PROBLEM TO WORK ON. Only the images are to be dropped; the records themselves must be repeated exactly.

Records from a collection:

********************

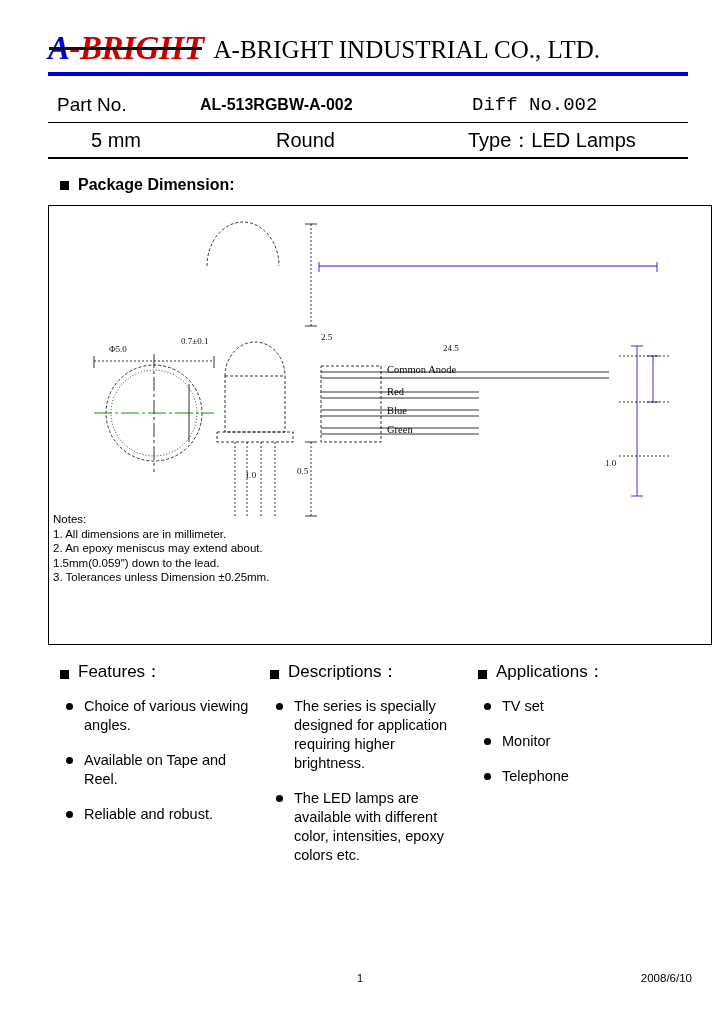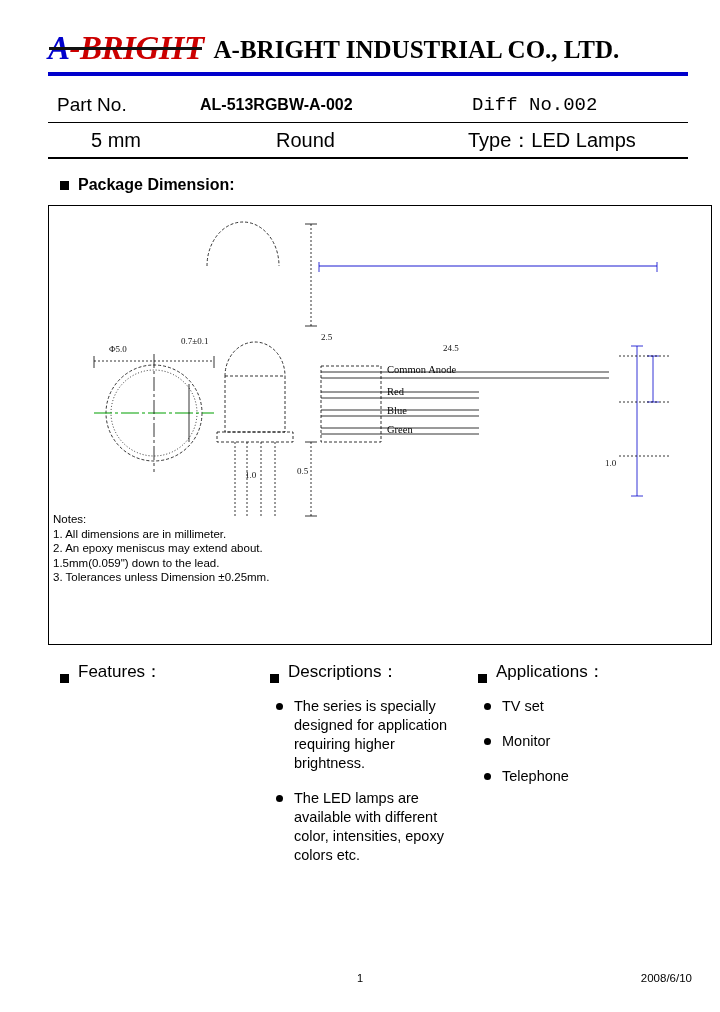--- a/index.html
+++ b/index.html
@@ -56,7 +56,7 @@
   }
   .company {
     font-family: "Liberation Serif", serif;
-    font-weight: bold;
+    font-weight: normal;
     font-size: 25px;
     margin-left: 10px;
     white-space: nowrap;

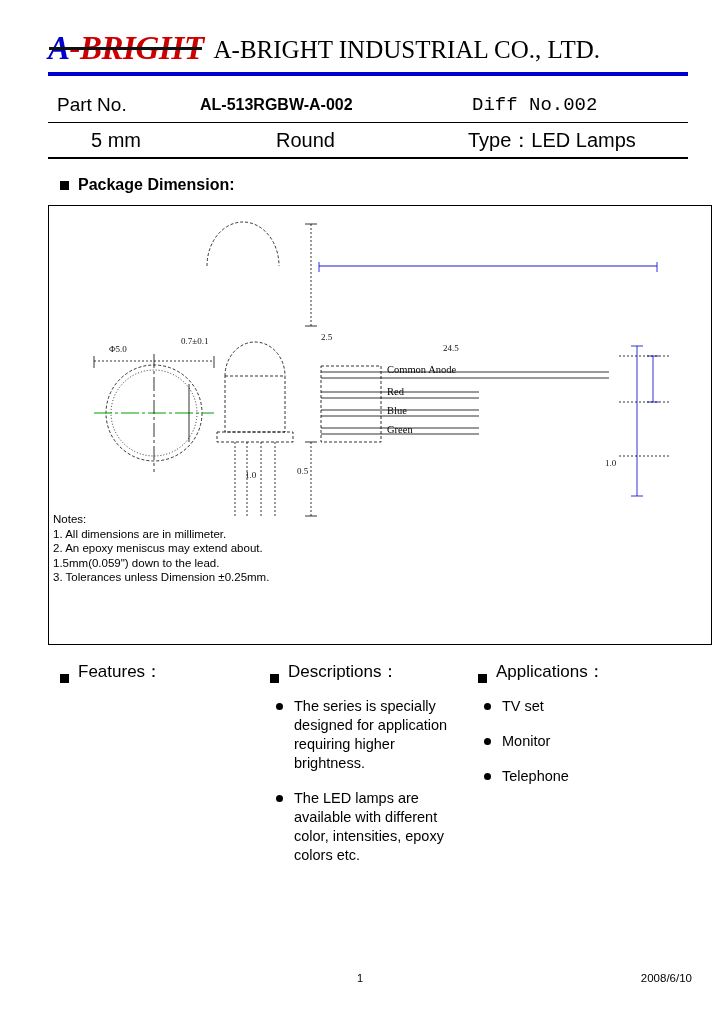--- a/index.html
+++ b/index.html
@@ -152,7 +152,7 @@
   .col-head {
     font-size: 17px;
     display: flex;
-    align-items: flex-end;
+    align-items: center;
     margin-bottom: 14px;
   }
   .col-head .sq { margin-top: 5px; }

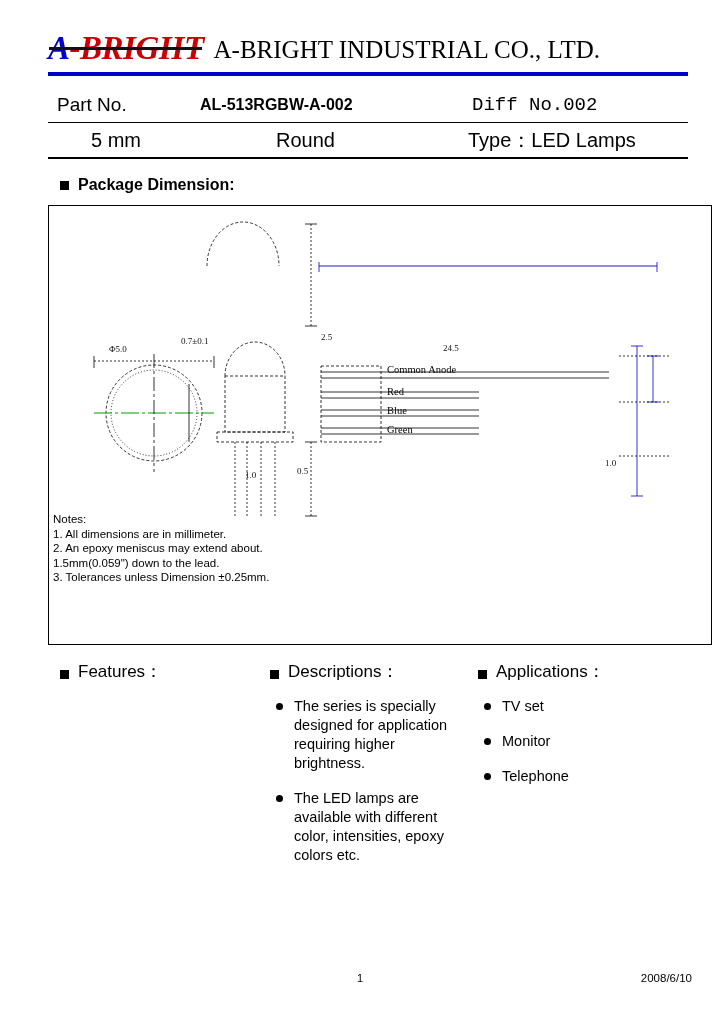--- a/index.html
+++ b/index.html
@@ -322,6 +322,11 @@
         <span class="sq"></span>
         <span>Features：</span>
       </div>
+      <ul class="bullets">
+        <li>Choice of various viewing angles.</li>
+        <li>Available on Tape and Reel.</li>
+        <li>Reliable and robust.</li>
+      </ul>
     </div>
 
     <div class="col col3">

********************

ANSWER TO THIS EXERCISE.
--- a/index.html
+++ b/index.html
@@ -56,7 +56,7 @@
   }
   .company {
     font-family: "Liberation Serif", serif;
-    font-weight: bold;
+    font-weight: normal;
     font-size: 25px;
     margin-left: 10px;
     white-space: nowrap;

--- a/index.html
+++ b/index.html
@@ -152,7 +152,7 @@
   .col-head {
     font-size: 17px;
     display: flex;
-    align-items: flex-end;
+    align-items: center;
     margin-bottom: 14px;
   }
   .col-head .sq { margin-top: 5px; }

--- a/index.html
+++ b/index.html
@@ -322,6 +322,11 @@
         <span class="sq"></span>
         <span>Features：</span>
       </div>
+      <ul class="bullets">
+        <li>Choice of various viewing angles.</li>
+        <li>Available on Tape and Reel.</li>
+        <li>Reliable and robust.</li>
+      </ul>
     </div>
 
     <div class="col col3">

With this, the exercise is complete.